◆ **What is needed**:
Make an exact copy of all the entries, but do not reproduce the pictures.

◆ **Content revision data**:
━━━━━━━━━━━━━━━━
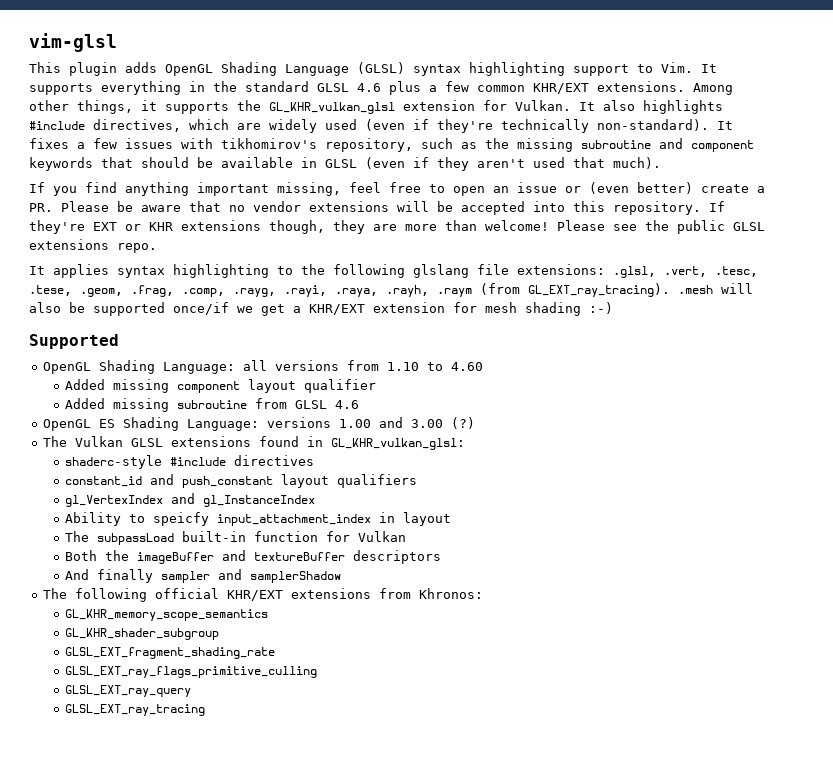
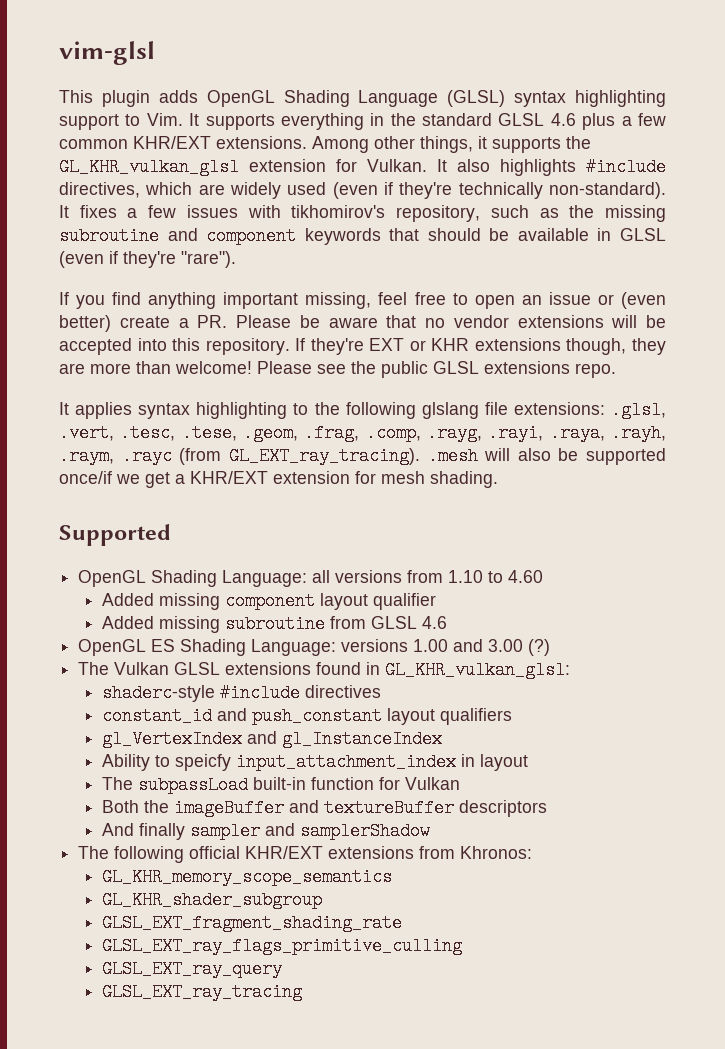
[437,157,661,171] they aren't used that much). -> [123,251,236,268] they're "rare").
[437,288,472,297] .raym -> [59,447,172,465] .raym, .rayc
[525,302,613,316] shading :-) -> [430,471,498,488] shading.

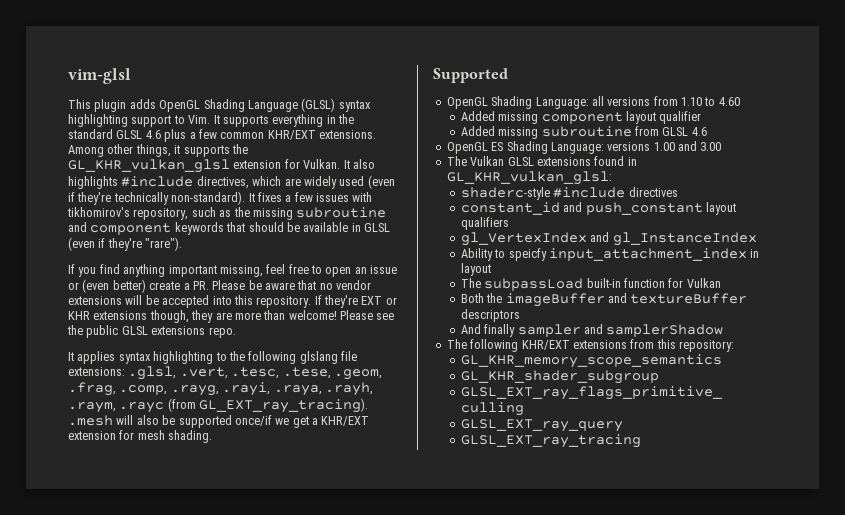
[528,639,551,656] (?) -> (722, 146) none
[189,846,241,859] official -> (519, 345) none
[460,846,533,859] Khronos: -> [656,339,734,352] this repository:
[102,914,403,932] // GLSL_EXT_fragment_shading_rate -> (659, 377) none

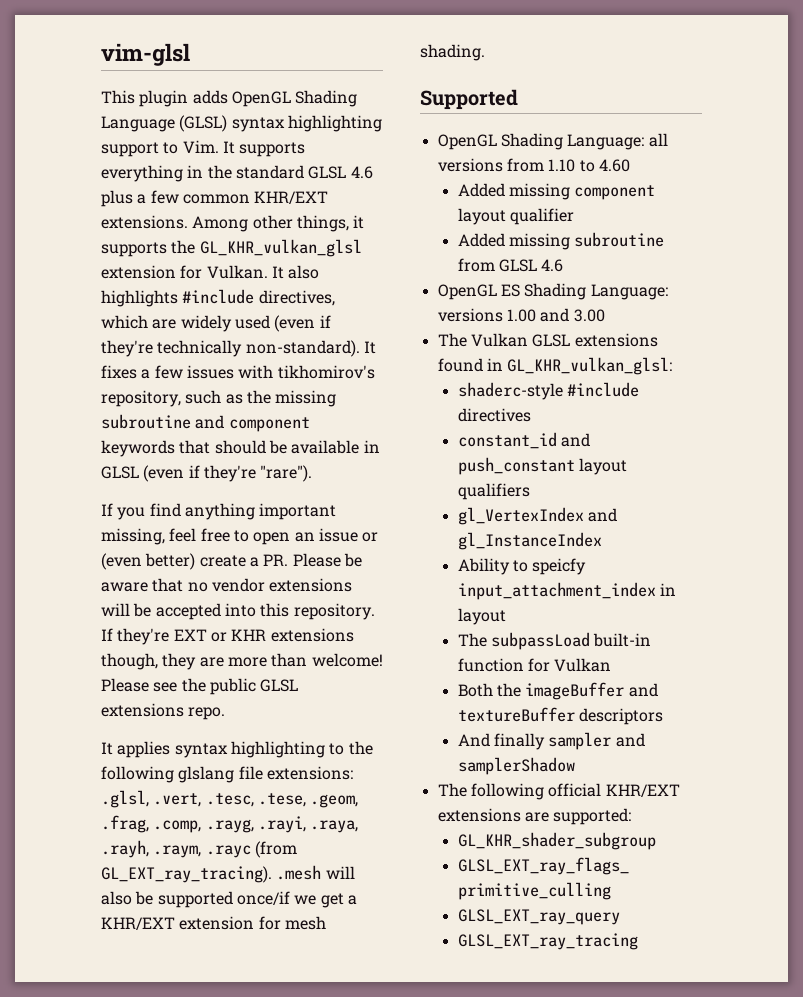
(519, 345) none -> [548,783,602,797] official
[630,339,734,352] [460,354,722,368] from this repository: // GL_KHR_memory_scope_semantics -> [524,808,632,825] are supported:

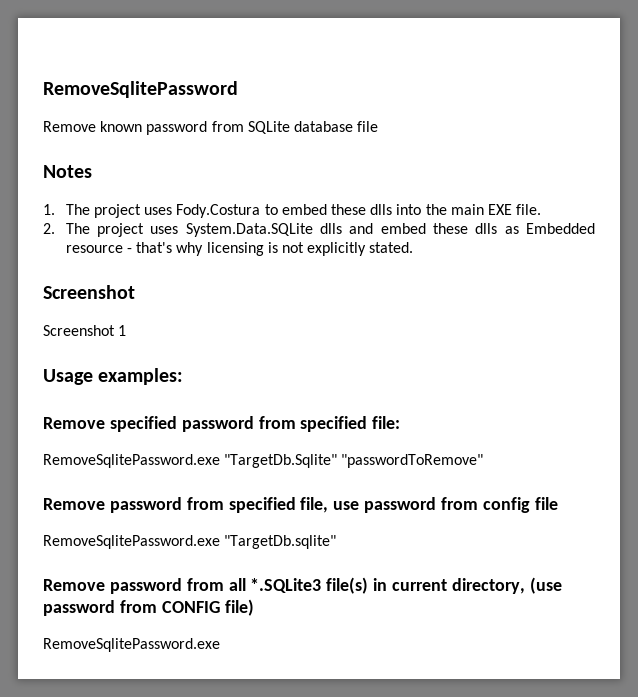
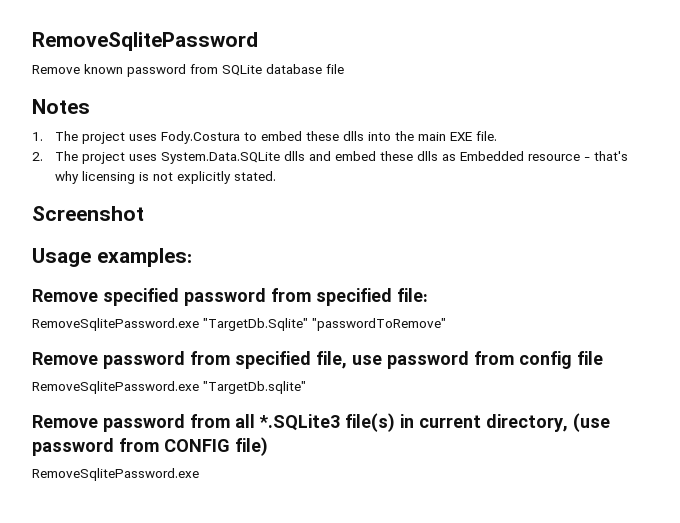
[43,325,127,336] // Screenshot 1 -> (144, 213) none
━━━━━━━━━━━━━━━━
◆ **Problem solution**:
[437,157,661,171] they aren't used that much). -> [123,251,236,268] they're "rare").
[437,288,472,297] .raym -> [59,447,172,465] .raym, .rayc
[525,302,613,316] shading :-) -> [430,471,498,488] shading.

[528,639,551,656] (?) -> (722, 146) none
[189,846,241,859] official -> (519, 345) none
[460,846,533,859] Khronos: -> [656,339,734,352] this repository:
[102,914,403,932] // GLSL_EXT_fragment_shading_rate -> (659, 377) none

(519, 345) none -> [548,783,602,797] official
[630,339,734,352] [460,354,722,368] from this repository: // GL_KHR_memory_scope_semantics -> [524,808,632,825] are supported:

[43,325,127,336] // Screenshot 1 -> (144, 213) none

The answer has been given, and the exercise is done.